Richard A Clay, Pantazes Robert J
Department of Chemical Engineering, Auburn University, Auburn, Alabama, USA.
Proteins. 2025 Apr;93(4):812-830. doi: 10.1002/prot.26773. Epub 2024 Nov 27.
The last few years have seen the rapid proliferation of machine learning methods to design binding proteins. Although these methods have shown large increases in experimental success rates compared to prior approaches, the majority of their predictions fail when they are experimentally tested. It is evident that computational methods still struggle to distinguish the features of real protein binding interfaces from false predictions.
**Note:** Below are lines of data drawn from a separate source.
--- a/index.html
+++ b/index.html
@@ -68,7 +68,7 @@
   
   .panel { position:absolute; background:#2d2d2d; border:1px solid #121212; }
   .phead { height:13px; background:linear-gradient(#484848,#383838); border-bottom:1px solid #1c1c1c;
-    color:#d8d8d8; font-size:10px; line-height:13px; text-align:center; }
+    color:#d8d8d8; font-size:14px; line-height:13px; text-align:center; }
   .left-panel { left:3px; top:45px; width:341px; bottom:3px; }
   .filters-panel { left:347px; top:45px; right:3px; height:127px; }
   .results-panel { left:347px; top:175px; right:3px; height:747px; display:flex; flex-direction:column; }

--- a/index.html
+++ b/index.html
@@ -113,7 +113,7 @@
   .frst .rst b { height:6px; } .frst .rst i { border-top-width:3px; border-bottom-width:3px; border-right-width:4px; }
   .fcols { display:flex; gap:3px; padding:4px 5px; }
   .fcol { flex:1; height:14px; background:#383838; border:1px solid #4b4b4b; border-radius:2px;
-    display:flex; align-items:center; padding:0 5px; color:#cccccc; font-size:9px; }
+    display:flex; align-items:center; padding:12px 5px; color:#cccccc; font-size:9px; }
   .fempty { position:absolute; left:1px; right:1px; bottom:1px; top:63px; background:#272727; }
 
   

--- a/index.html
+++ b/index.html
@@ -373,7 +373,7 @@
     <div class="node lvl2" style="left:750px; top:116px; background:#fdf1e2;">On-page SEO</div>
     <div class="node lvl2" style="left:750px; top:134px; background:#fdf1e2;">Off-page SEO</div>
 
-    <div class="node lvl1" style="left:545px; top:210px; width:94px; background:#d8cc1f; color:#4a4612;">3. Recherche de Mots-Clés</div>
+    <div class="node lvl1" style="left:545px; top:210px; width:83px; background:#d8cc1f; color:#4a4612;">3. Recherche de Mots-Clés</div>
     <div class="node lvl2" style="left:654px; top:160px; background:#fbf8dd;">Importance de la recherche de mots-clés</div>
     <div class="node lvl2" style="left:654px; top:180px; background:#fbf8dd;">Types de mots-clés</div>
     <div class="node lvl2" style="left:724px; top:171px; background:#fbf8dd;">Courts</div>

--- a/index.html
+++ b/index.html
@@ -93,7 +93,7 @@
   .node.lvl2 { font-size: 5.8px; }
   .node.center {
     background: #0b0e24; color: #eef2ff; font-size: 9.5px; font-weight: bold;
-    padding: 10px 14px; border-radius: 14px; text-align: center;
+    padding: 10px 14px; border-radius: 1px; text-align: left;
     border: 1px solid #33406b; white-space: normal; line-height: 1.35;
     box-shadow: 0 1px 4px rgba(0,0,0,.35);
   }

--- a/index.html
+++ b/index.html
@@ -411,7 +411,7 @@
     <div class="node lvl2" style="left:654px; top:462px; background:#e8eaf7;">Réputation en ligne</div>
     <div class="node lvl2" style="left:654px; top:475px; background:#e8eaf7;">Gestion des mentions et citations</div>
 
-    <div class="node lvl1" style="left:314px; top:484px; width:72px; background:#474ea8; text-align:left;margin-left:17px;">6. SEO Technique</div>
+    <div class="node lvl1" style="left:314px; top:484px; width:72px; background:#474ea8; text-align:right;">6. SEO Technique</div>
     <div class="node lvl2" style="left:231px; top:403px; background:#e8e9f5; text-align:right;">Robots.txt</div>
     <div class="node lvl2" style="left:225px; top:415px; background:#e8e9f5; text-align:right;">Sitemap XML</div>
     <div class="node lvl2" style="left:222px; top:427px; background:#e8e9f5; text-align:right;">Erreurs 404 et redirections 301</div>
Short molecular dynamics simulations of 20 antibody-protein complexes were conducted to identify features of interactions that should occur in binding interfaces. Intermolecular salt bridges, hydrogen bonds, and hydrophobic interactions were evaluated for their persistences, energies, and stabilities during the simulations. It was found that only the hydrogen bonds where both residues are stabilized in the bound complex are expected to persist and meaningfully contribute to binding between the proteins. In contrast, stabilization was not a requirement for salt bridges and hydrophobic interactions to persist. Still, interactions where both residues are stabilized in the bound complex persist significantly longer and have significantly stronger energies than other interactions. Two hundred and twenty real antibody-protein complexes and 8194 decoy complexes were used to train and test a random forest classifier using the features of expected persistent interactions identified in this study and the macromolecular features of interaction energy (IE), buried surface area (BSA), IE/BSA, and shape complementarity. It was compared to a classifier trained only on the expected persistent interaction features and another trained only on the macromolecular features. Inclusion of the expected persistent interaction features reduced the false positive rate of the classifier by two- to five-fold across a range of true positive classification rates.
在过去几年中,用于设计结合蛋白的机器学习方法迅速增多。尽管与先前的方法相比,这些方法在实验成功率上有了大幅提高,但大多数预测在实验测试时仍会失败。显然,计算方法仍难以从错误预测中区分出真实蛋白质结合界面的特征。我们对20个抗体 - 蛋白质复合物进行了短分子动力学模拟,以识别结合界面中应该出现的相互作用特征。在模拟过程中,对分子间盐桥、氢键和疏水相互作用的持久性、能量和稳定性进行了评估。结果发现,只有在结合复合物中两个残基都稳定的氢键才有望持续存在并对蛋白质之间的结合有显著贡献。相比之下,盐桥和疏水相互作用的持续存在并不需要稳定性。尽管如此,两个残基在结合复合物中都稳定的相互作用比其他相互作用持续的时间长得多,能量也显著更强。利用本研究中确定的预期持续相互作用特征以及相互作用能量(IE)、埋藏表面积(BSA)、IE/BSA和形状互补性等大分子特征,使用220个真实抗体 - 蛋白质复合物和8194个诱饵复合物来训练和测试随机森林分类器。将其与仅基于预期持续相互作用特征训练的分类器以及仅基于大分子特征训练的另一个分类器进行比较。在一系列真阳性分类率范围内,纳入预期持续相互作用特征可将分类器的假阳性率降低两到五倍。